= Richard Schmidt (cantor) =

German cantor and organist

Richard Schmidt (16 June 1877 – 1958 in Dresden) was a German cantor and organist.

== Life ==
Schmidt was born in 1877 as the son of the cantor Wilhelm Schmidt (1851–1896) and his wife Auguste Helbig in Oderwitz, Amtshauptmannschaft Löbau, Saxony. After attending the Dresden Kreuzschule (1888–1896), he worked as an assistant organist at the Trinitatiskirche. From 1896 to 1900, he studied piano and organ at the Königlichen Konservatorium Dresden.

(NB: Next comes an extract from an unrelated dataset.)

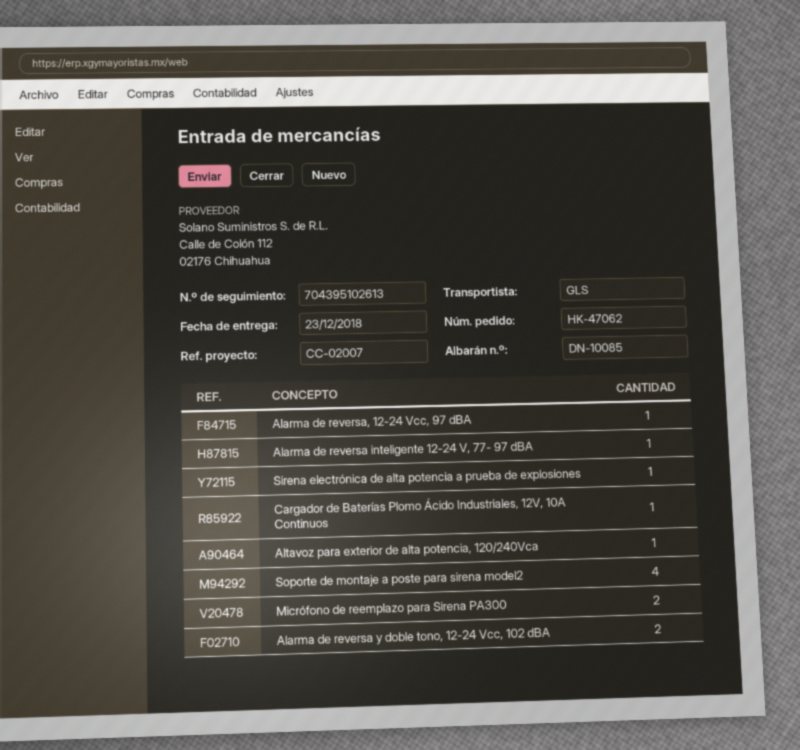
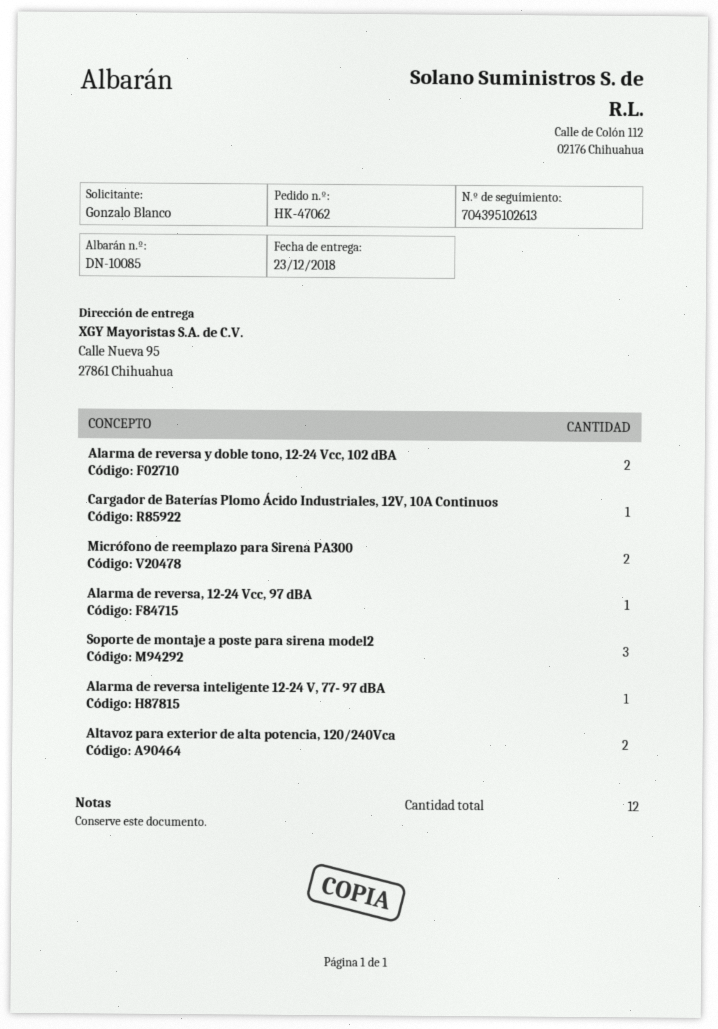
Sirena electrónica de alta potencia a prueba de explosiones: 1 -> none
Altavoz para exterior de alta potencia, 120/240Vca: 1 -> 2
Soporte de montaje a poste para sirena model2: 4 -> 3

From 1900 to 1902 he worked as répétiteur at the Semperoper Dresden. From 1901 to 1916, he was cantor and organist at the Jakobikirche and from 1903 to 1928 a teacher at the Dresden Conservatory. From 1913 to 1928, he was a music teacher at the Dresden Kreuzschule. From 1916 to 1945 he was cantor and organist at the Erlöserkirche, where he was substituted by Cantor Reiche during his military service. From 1928, he was a lecturer in piano, organ and music theory at the orchestral school of the Sächsische Staatskapelle Dresden. After the destruction in World War II, he participated in countless cantatas and oratorios under Cantor Johannes John at the Herz-Jesu-Kirche.

He was a member of the Deutscher Tonkünstlerverband, the Neue Bachgesellschaft and the Tonkünstlervereins Dresden.

Schmidt, Protestant, was married to Elsa Röber from 1904 and father of a son.